Certes, parmi les vingt députés qui se sont déplacés pour venir ici, il en est quelques-uns à la constance desquels il serait injuste de ne pas rendre hommage. Je le fais donc ; seulement, j’avoue n’avoir eu d’yeux que pour les précédents — obscurs, presque anonymes, mais apportant l’expression du populaire regret, Un moment, ils ont serré les poings, froncé les sourcils et guigné l’entrée de façon rébarbative. Le bruit avait couru que quelques renégats oseraient se présenter — qui ont bien fait de ne pas venir !

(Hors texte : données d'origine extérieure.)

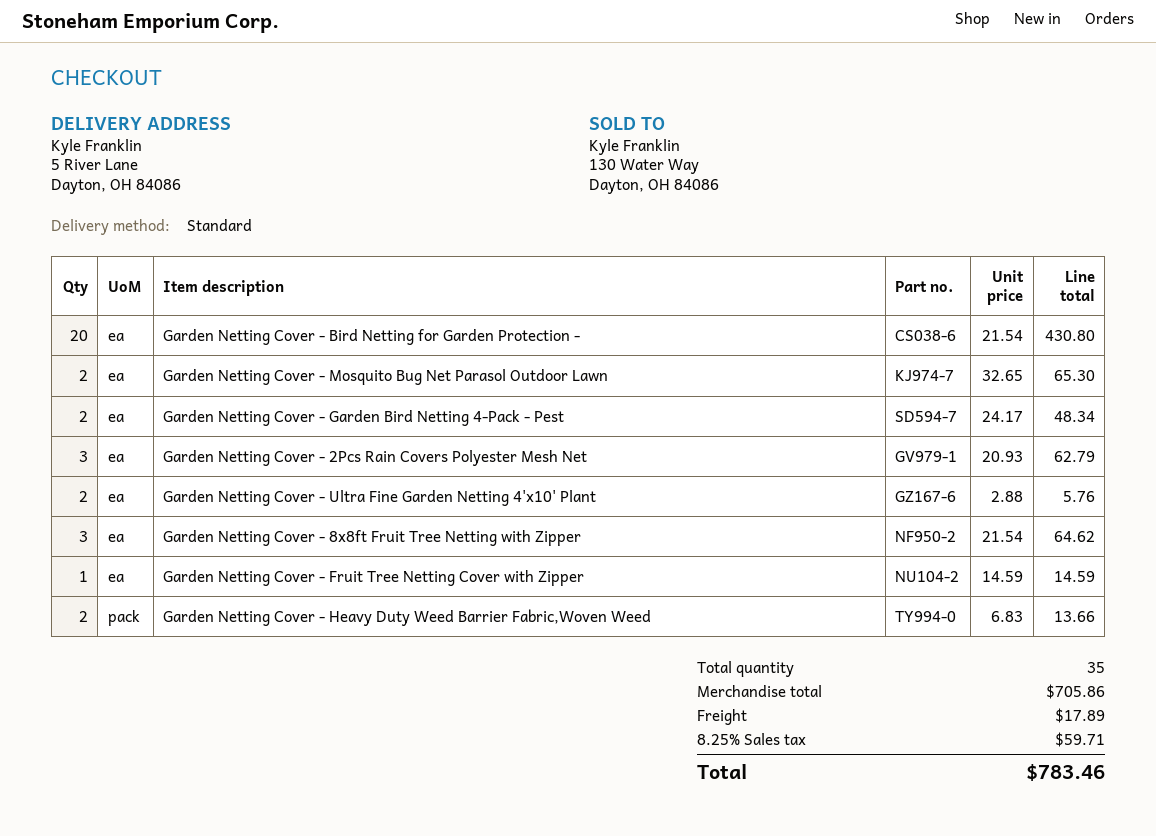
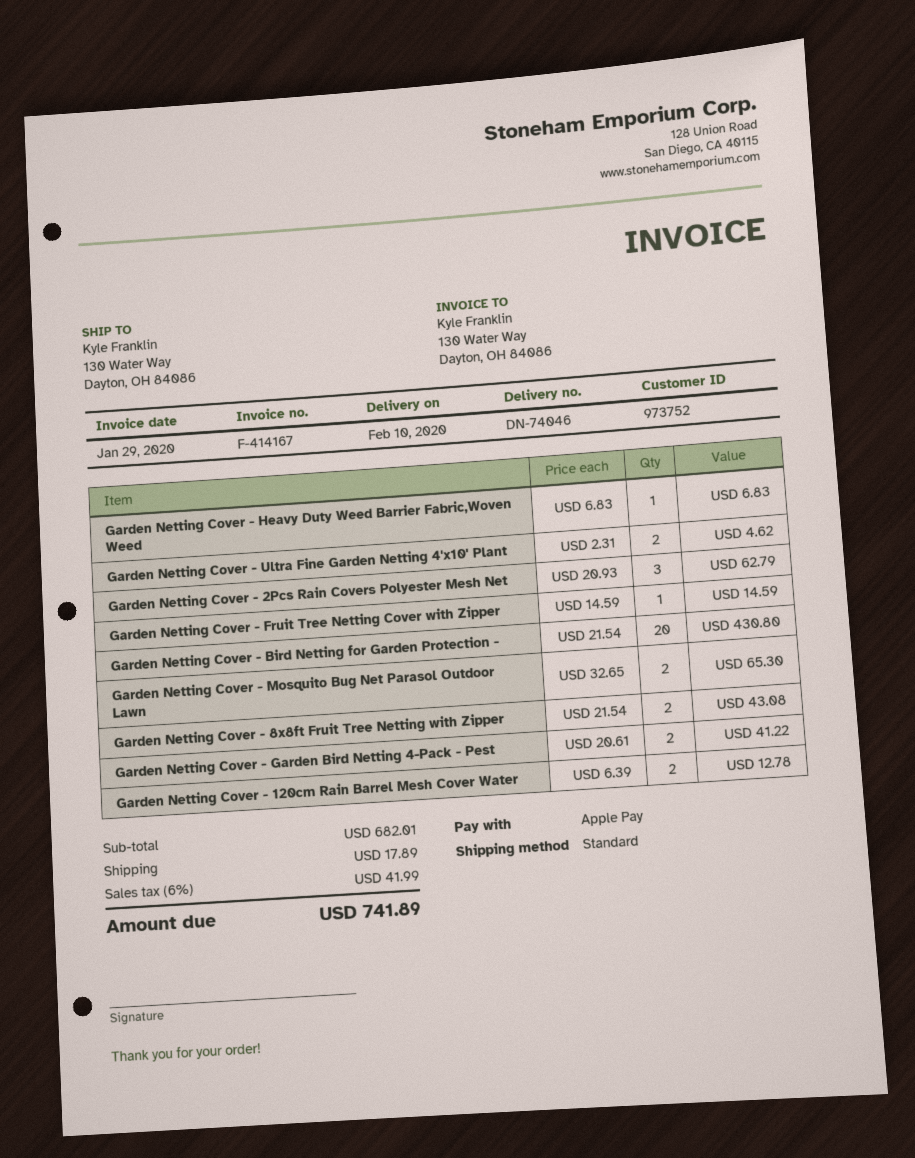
ship to: 5 River Lane, Dayton, OH 84086 -> 130 Water Way, Dayton, OH 84086
Garden Netting Cover - Garden Bird Netting 4-Pack - Pest: 2 x 24.17 = 48.34 -> 2 x 20.61 = 41.22
Garden Netting Cover - Ultra Fine Garden Netting 4'x10' Plant: 2 x 2.88 = 5.76 -> 2 x 2.31 = 4.62
Garden Netting Cover - 8x8ft Fruit Tree Netting with Zipper: 3 x 21.54 = 64.62 -> 2 x 21.54 = 43.08
Garden Netting Cover - Heavy Duty Weed Barrier Fabric,Woven Weed: 2 x 6.83 = 13.66 -> 1 x 6.83 = 6.83
Garden Netting Cover - 120cm Rain Barrel Mesh Cover Water: none -> 2 x 6.39 = 12.78
subtotal: 705.86 -> 682.01
tax: 8.25% = 59.71 -> 6% = 41.99
total: 783.46 -> 741.89

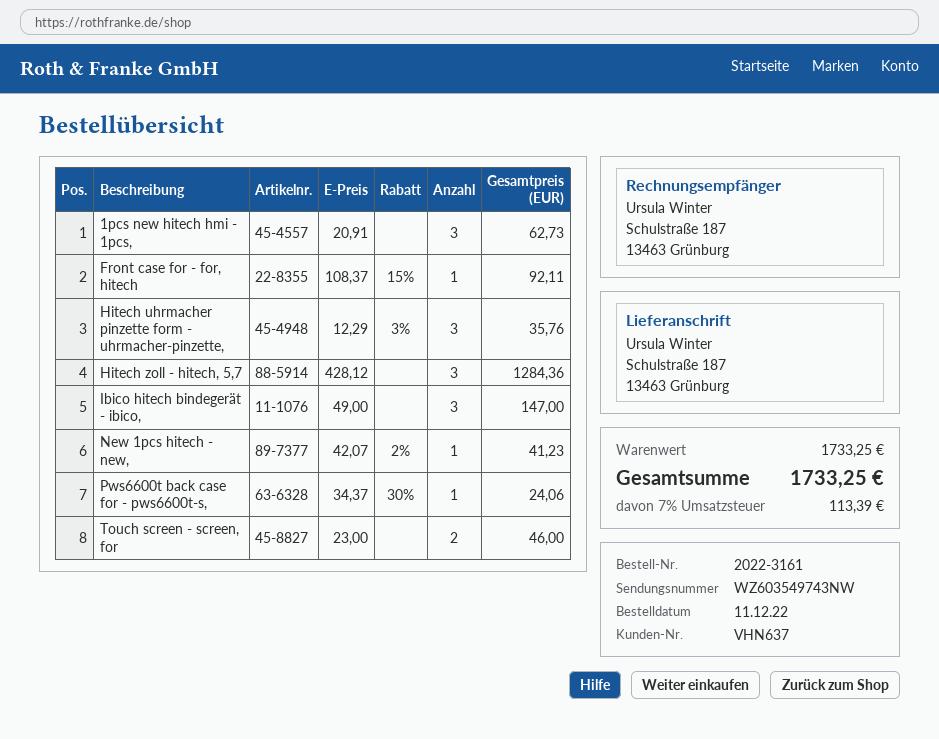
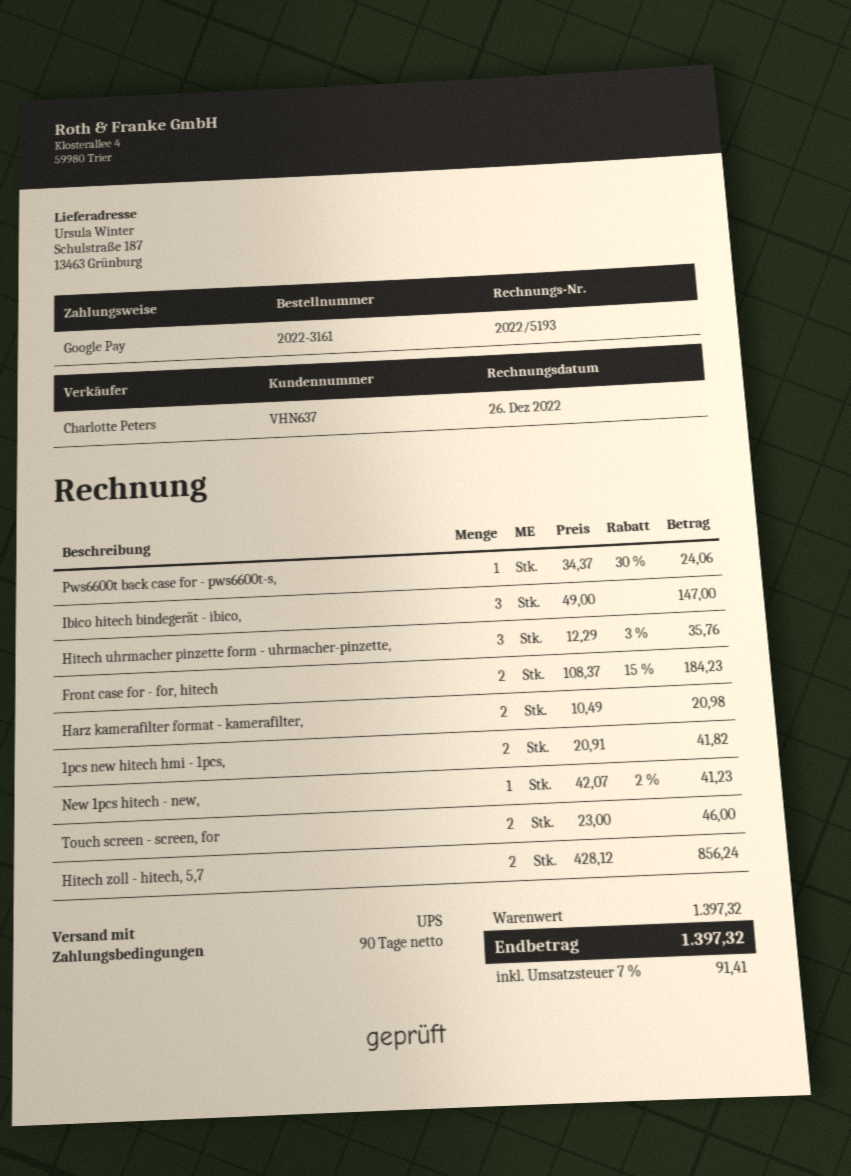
1pcs new hitech hmi - 1pcs,: 3 x 20.91 = 62.73 -> 2 x 20.91 = 41.82
Front case for - for, hitech: 1 x 108.37 - 15% = 92.11 -> 2 x 108.37 - 15% = 184.23
Hitech zoll - hitech, 5,7: 3 x 428.12 = 1284.36 -> 2 x 428.12 = 856.24
Harz kamerafilter format - kamerafilter,: none -> 2 x 10.49 = 20.98
subtotal: 1733.25 -> 1397.32
tax: 7% = 113.39 -> 7% = 91.41
total: 1733.25 -> 1397.32

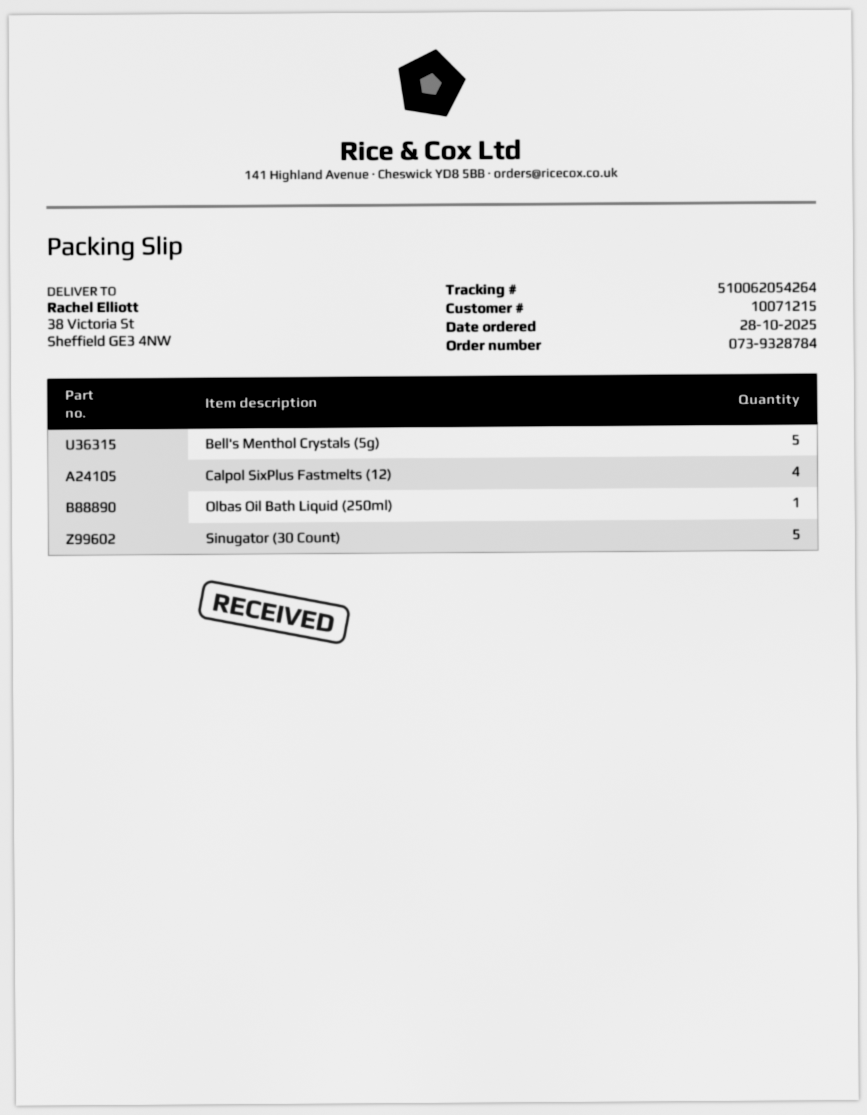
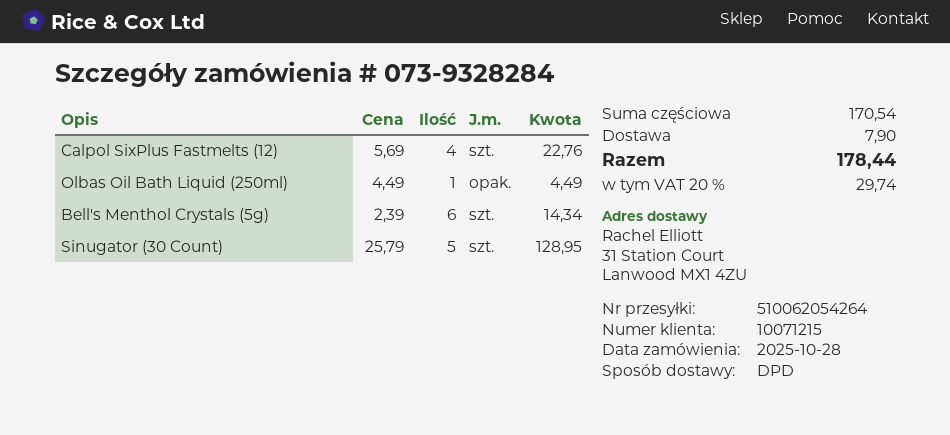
order number: 073-9328784 -> 073-9328284
ship to: 38 Victoria St, Sheffield GE3 4NW -> 31 Station Court, Lanwood MX1 4ZU
Bell's Menthol Crystals (5g): 5 -> 6

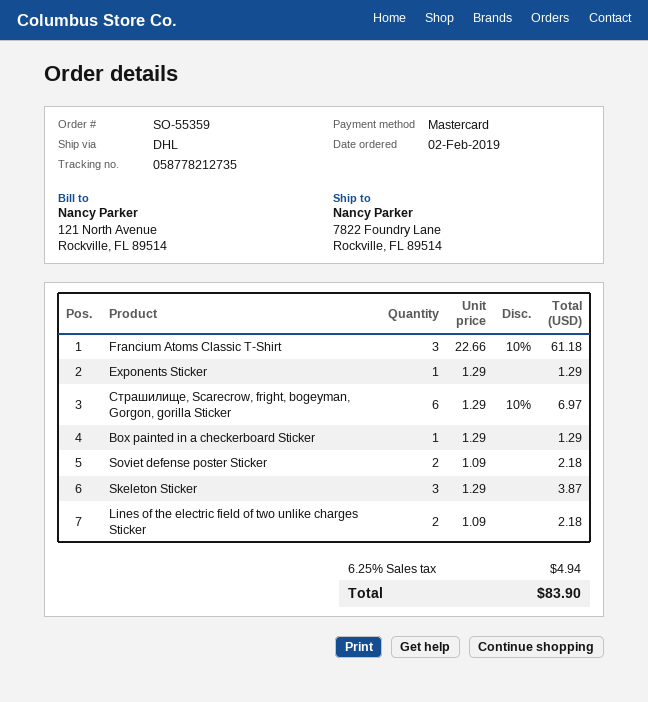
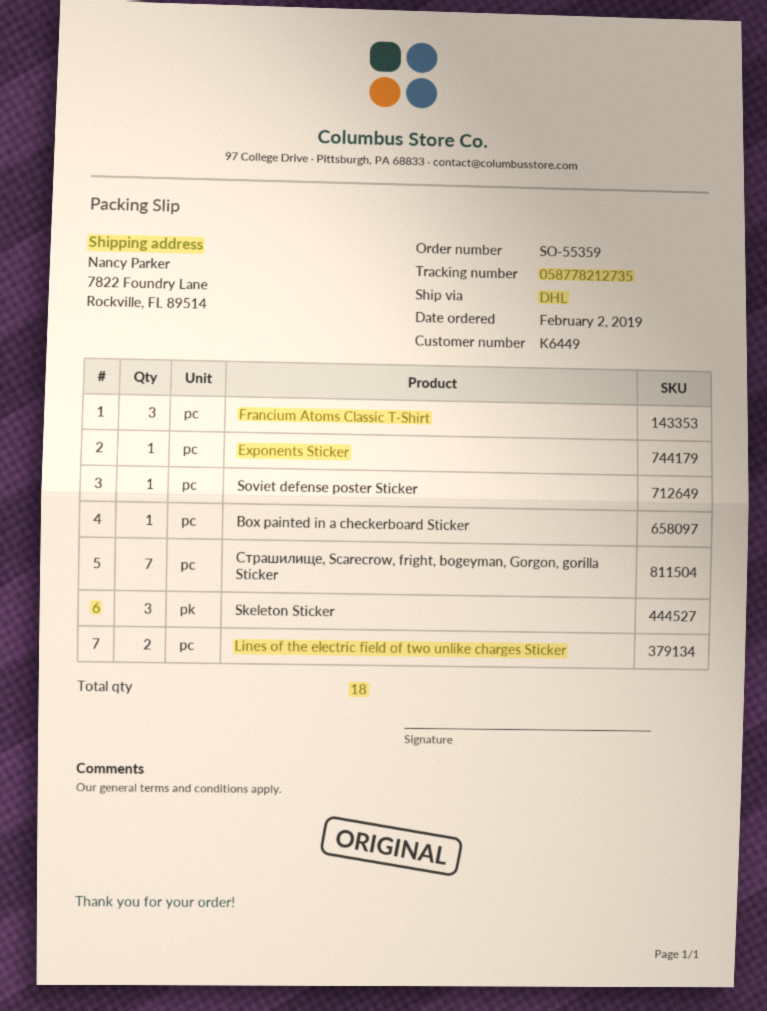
Страшилище, Scarecrow, fright, bogeyman, Gorgon, gorilla Sticker: 6 -> 7
Soviet defense poster Sticker: 2 -> 1

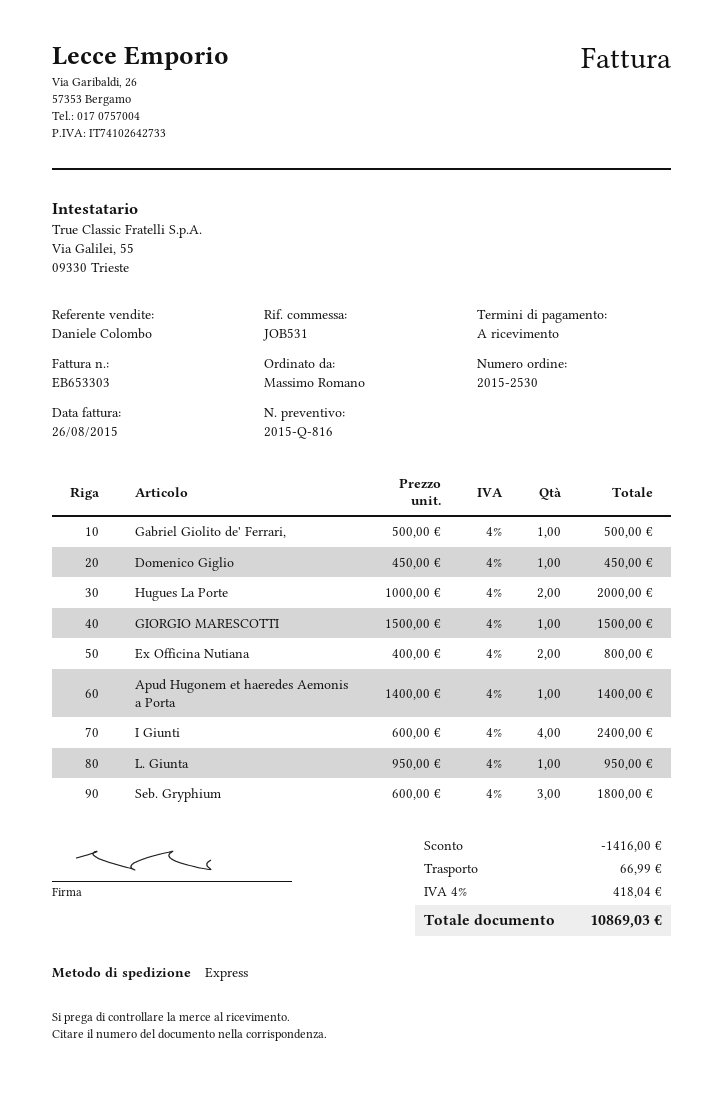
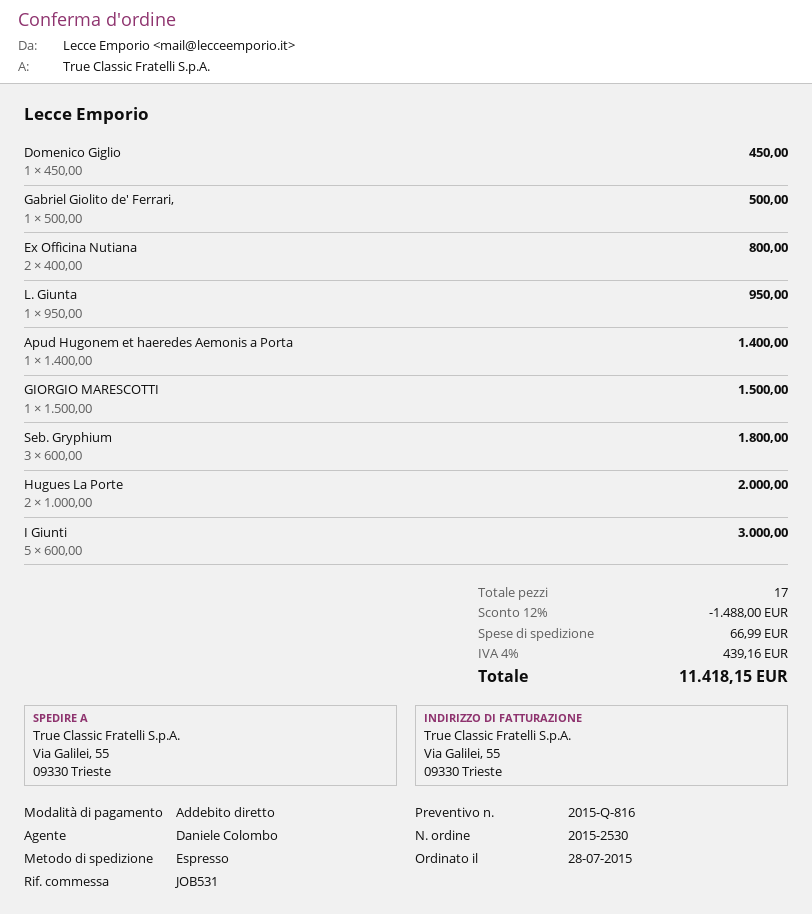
I Giunti: 4 x 600.00 = 2400.00 -> 5 x 600.00 = 3000.00
discount: 1416.00 -> 1488.00
tax: 4% = 418.04 -> 4% = 439.16
total: 10869.03 -> 11418.15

Tout s’est donc passé de la façon la plus correcte, cette après-midi. Quelques ennemis déclarés se regardaient bien de travers ; mais unanimement, d’un tacite accord, ils ont ajourné l’expression de leurs rancunes ; et nul incident fâcheux n’a troublé cette dernière apothéose — pas même des discours. Car on s’est tu (pour la première fois dans le parti, peut-être) selon la volonté de la famille et le désir du défunt.

Dès le char funèbre entré, une telle poussée s’est produite qu’on parle d’une dizaine de blessés, dont un grièvement. Il a fallu fermer les grilles, pour éviter l’envahissement du cimetière, et de plus graves malheurs. Les dernières couronnes (car en dehors du char mortuaire qu’elles transformaient en une pyramide féerique de coloris et de parfums, il avait fallu employer, à leur transport, deux voitures et une vingtaine de porteurs) ont dû être passées, avec une double échelle, par-dessus les murs de l’enclos. Elles gisent maintenant autour du monument, dont on ne distingue plus les lignes sous cette avalanche de bouquets et de palmes, de cocardes et de trophées.